The federal government is considering easing its position on marijuana, reclassifying it as a less dangerous drug in what marijuana advocates say reflects the changing attitudes nationwide.
But drug specialists fear the watershed moment for marijuana research could be a slippery slope for addicts.
The Food and Drug Administration is reviewing marijuana’s classification to consider changing it from a Schedule I drug.
The feds classify drugs in five stages, with Schedule I reserved for the most dangerous drugs with the highest potential for abuse and dependence, and those with no currently accepted medical use.
Other Schedule I heavy hitters include heroin, ecstasy and LSD.
Cocaine and methamphetamine fall into Schedule II drugs.
Paul Armentano specializes in issues regarding the science and research of marijuana at NORML, or National Organization for the Reform of Marijuana Laws. He argues that marijuana doesn’t even hold a candle to the other drugs it’s classified with.
“Marijuana is not a harmless substance,” he said. “But, it’s potential risks to the individual and to society do not warrant its present Schedule I illicit status under federal law.”
Health concerns, he said, would best be addressed by regulation, age restrictions and public education.
Although a reclassification wouldn’t make marijuana legal, it could open doors for more medical marijuana research, advocates say.
“The biggest reason that we’re not able to do more with medical cannabis is because of its Schedule I classification,” said Julie Dohm, chairperson of the Illinois chapter of Americans for Safe Access, or ASA, an organization promoting medical marijuana research and therapeutic uses.
“The FDA and DEA keeping saying that [marijuana] has no medical purpose or that it’s dangerous – that’s just false,” Dohm continued. “There are plenty of studies from other countries that can do the types of trials that we can’t here. ... Studies saying it has a medical benefit and it’s a lot safer than a lot of the other drugs we allow people to take.”

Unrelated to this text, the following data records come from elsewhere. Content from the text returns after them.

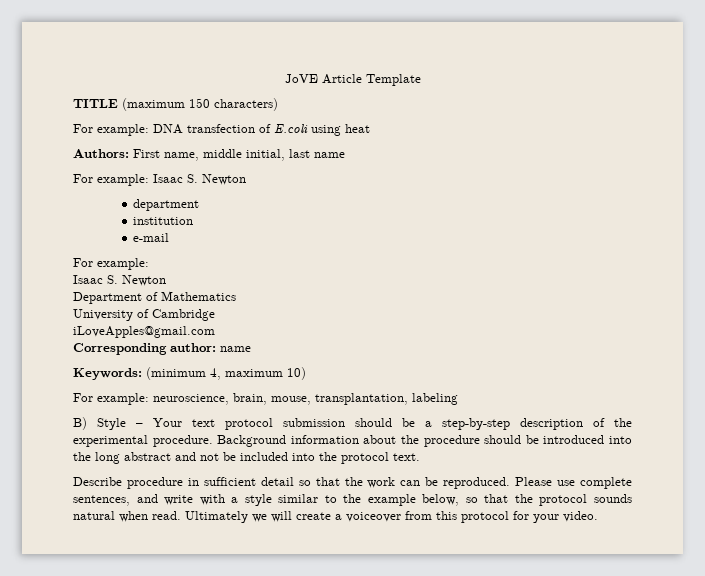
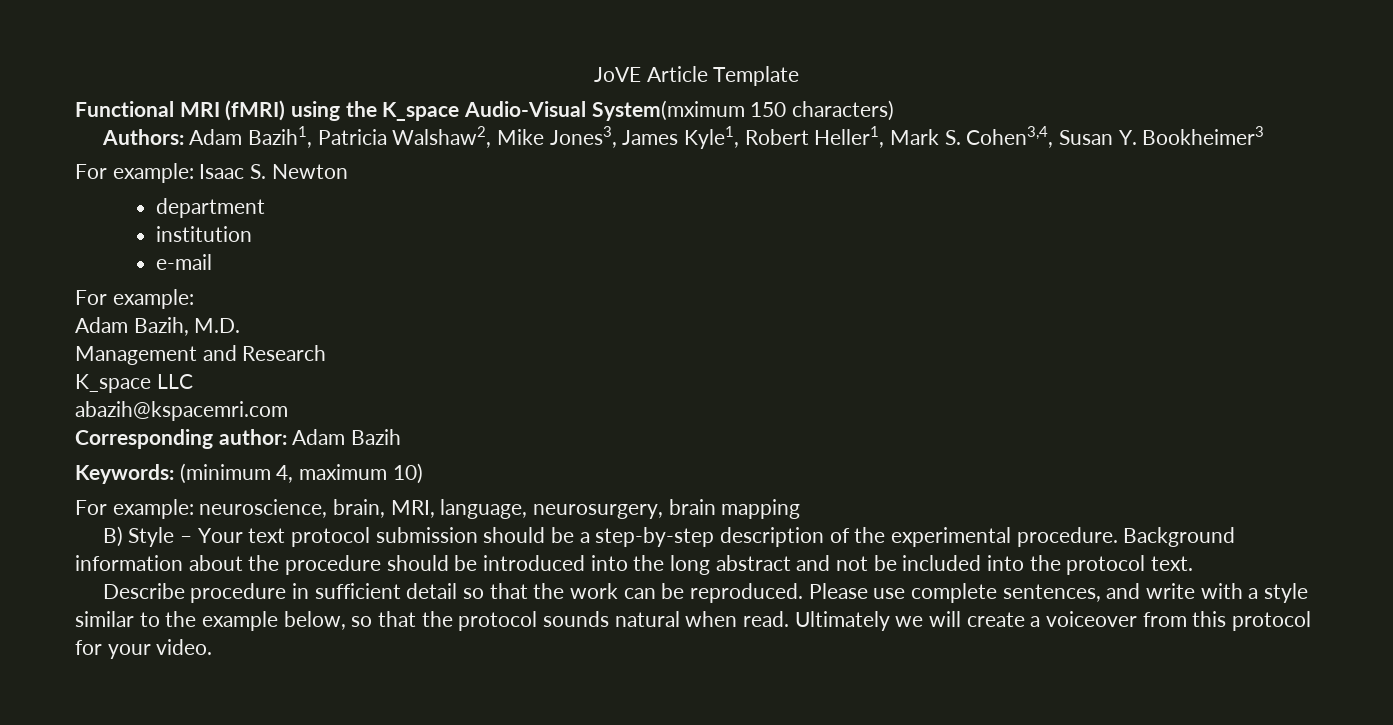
- TITLE (maximum 150 characters)
- For example: DNA transfection of E.coli using heat
- Authors: First name, middle initial, last name
+ Functional MRI (fMRI) using the K_space Audio-Visual System(mximum 150 characters)
+ Authors: Adam Bazih1, Patricia Walshaw2, Mike Jones3, James Kyle1, Robert Heller1, Mark S. Cohen3,4, Susan Y. Bookheimer3
  e-mail
  For example:
- Isaac S. Newton
- Department of Mathematics
- University of Cambridge
- iLoveApples@gmail.com
+ Adam Bazih, M.D.
+ Management and Research
+ K_space LLC
+ abazih@kspacemri.com
- Corresponding author: name
+ Corresponding author: Adam Bazih
- For example: neuroscience, brain, mouse, transplantation, labeling
+ For example: neuroscience, brain, MRI, language, neurosurgery, brain mapping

At the request of the DEA in 2001 and again in 2006, the FDA conducted a review of the available data for marijuana, and both times recommended that marijuana remain a Schedule I, because of its high potential for abuse, and the fact that it has no accepted medical uses.
However, the determination of whether or not a drug has “accepted medical use” is its FDA approval, Armentano said.
“So one can infer that as long as marijuana remains non-FDA approved, then the agency will affirm its Schedule I classification,” Armentano said.
But Dohm believes this time is different, and she pointed to the 23 states, including Illinois, that have approved marijuana for medical use, with several others considering it. Two states – Colorado and Washington – have approved marijuana for recreational use.
Still, for local substance abuse counselors like McHenry County-based Rick Atwater, the changing laws could send the wrong message. The message that marijuana is harmless simply isn’t true, he said.
“Regardless of how the FDA reclassifies it or if the state says we can use it for certain medical conditions, it’s still not a legal drug and it’s not OK to use it,” Atwater said. “That message isn’t being heard very loudly.
“… [It] doesn’t change the fact that it’s dangerous.”